- [HOW TO COMPLETE THIS TASK] From the first line to the last, restate every record word for word, leaving out the pictures.

- [INPUT DATA]
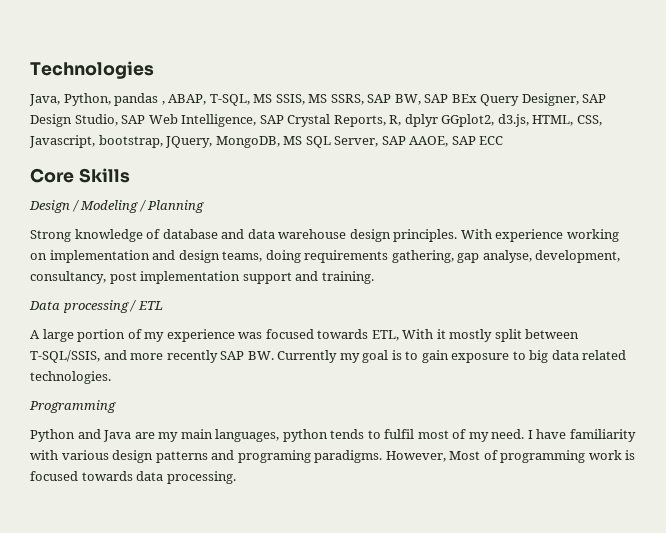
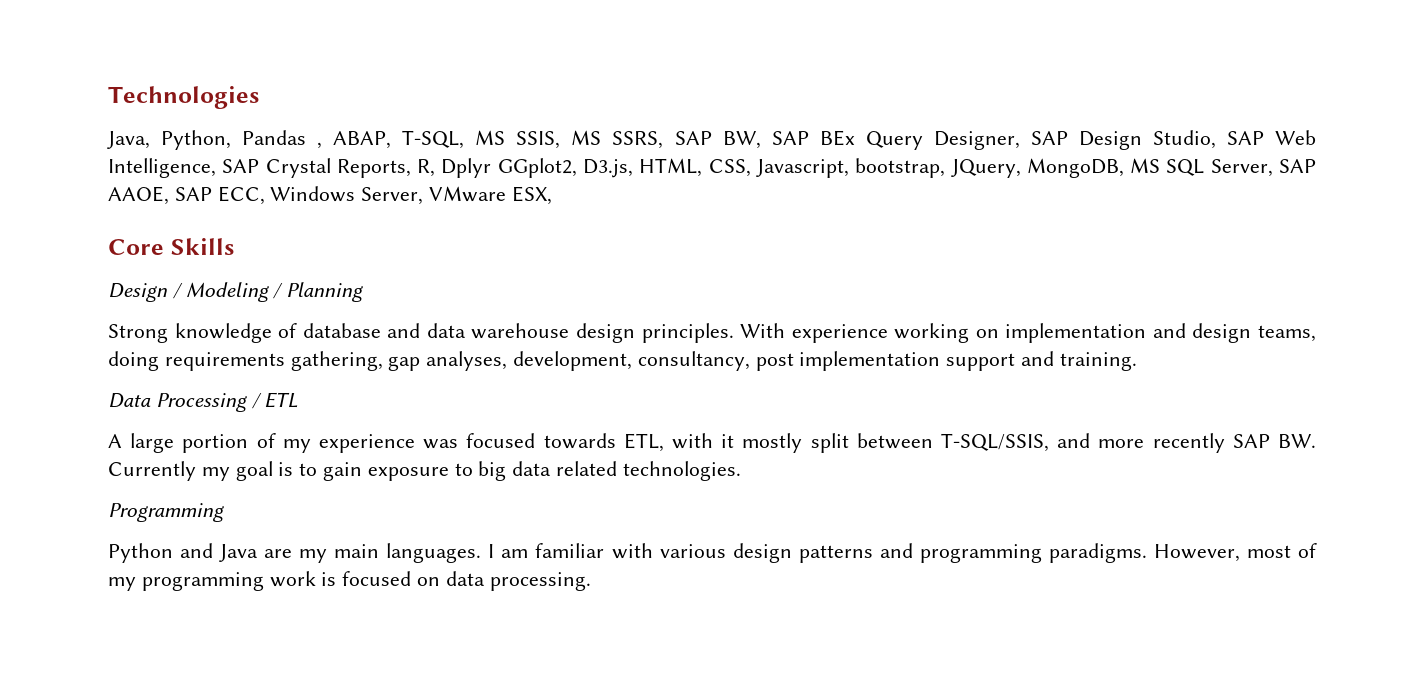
- Java, Python, pandas , ABAP, T-SQL, MS SSIS, MS SSRS, SAP BW, SAP BEx Query Designer, SAP Design Studio, SAP Web Intelligence, SAP Crystal Reports, R, dplyr GGplot2, d3.js, HTML, CSS, Javascript, bootstrap, JQuery, MongoDB, MS SQL Server, SAP AAOE, SAP ECC
+ Java, Python, Pandas , ABAP, T-SQL, MS SSIS, MS SSRS, SAP BW, SAP BEx Query Designer, SAP Design Studio, SAP Web Intelligence, SAP Crystal Reports, R, Dplyr GGplot2, D3.js, HTML, CSS, Javascript, bootstrap, JQuery, MongoDB, MS SQL Server, SAP AAOE, SAP ECC, Windows Server, VMware ESX,
- With experience working on implementation and design teams, doing requirements gathering, gap analyse, development, consultancy, post implementation support and training.
+ With experience working on implementation and design teams, doing requirements gathering, gap analyses, development, consultancy, post implementation support and training.
- Data processing / ETL
+ Data Processing / ETL
- A large portion of my experience was focused towards ETL, With it mostly split between T-SQL/SSIS, and more recently SAP BW. Currently my goal is to gain exposure to big data related technologies.
+ A large portion of my experience was focused towards ETL, with it mostly split between T-SQL/SSIS, and more recently SAP BW. Currently my goal is to gain exposure to big data related technologies.
- Python and Java are my main languages, python tends to fulfil most of my need. I have familiarity with various design patterns and programing paradigms.
+ Python and Java are my main languages. I am familiar with various design patterns and programming paradigms.
- However, Most of programming work is focused towards data processing.
+ However, most of my programming work is focused on data processing.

- [OUTPUT]
- Java, Python, pandas , ABAP, T-SQL, MS SSIS, MS SSRS, SAP BW, SAP BEx Query Designer, SAP Design Studio, SAP Web Intelligence, SAP Crystal Reports, R, dplyr GGplot2, d3.js, HTML, CSS, Javascript, bootstrap, JQuery, MongoDB, MS SQL Server, SAP AAOE, SAP ECC
+ Java, Python, Pandas , ABAP, T-SQL, MS SSIS, MS SSRS, SAP BW, SAP BEx Query Designer, SAP Design Studio, SAP Web Intelligence, SAP Crystal Reports, R, Dplyr GGplot2, D3.js, HTML, CSS, Javascript, bootstrap, JQuery, MongoDB, MS SQL Server, SAP AAOE, SAP ECC, Windows Server, VMware ESX,
- With experience working on implementation and design teams, doing requirements gathering, gap analyse, development, consultancy, post implementation support and training.
+ With experience working on implementation and design teams, doing requirements gathering, gap analyses, development, consultancy, post implementation support and training.
- Data processing / ETL
+ Data Processing / ETL
- A large portion of my experience was focused towards ETL, With it mostly split between T-SQL/SSIS, and more recently SAP BW. Currently my goal is to gain exposure to big data related technologies.
+ A large portion of my experience was focused towards ETL, with it mostly split between T-SQL/SSIS, and more recently SAP BW. Currently my goal is to gain exposure to big data related technologies.
- Python and Java are my main languages, python tends to fulfil most of my need. I have familiarity with various design patterns and programing paradigms.
+ Python and Java are my main languages. I am familiar with various design patterns and programming paradigms.
- However, Most of programming work is focused towards data processing.
+ However, most of my programming work is focused on data processing.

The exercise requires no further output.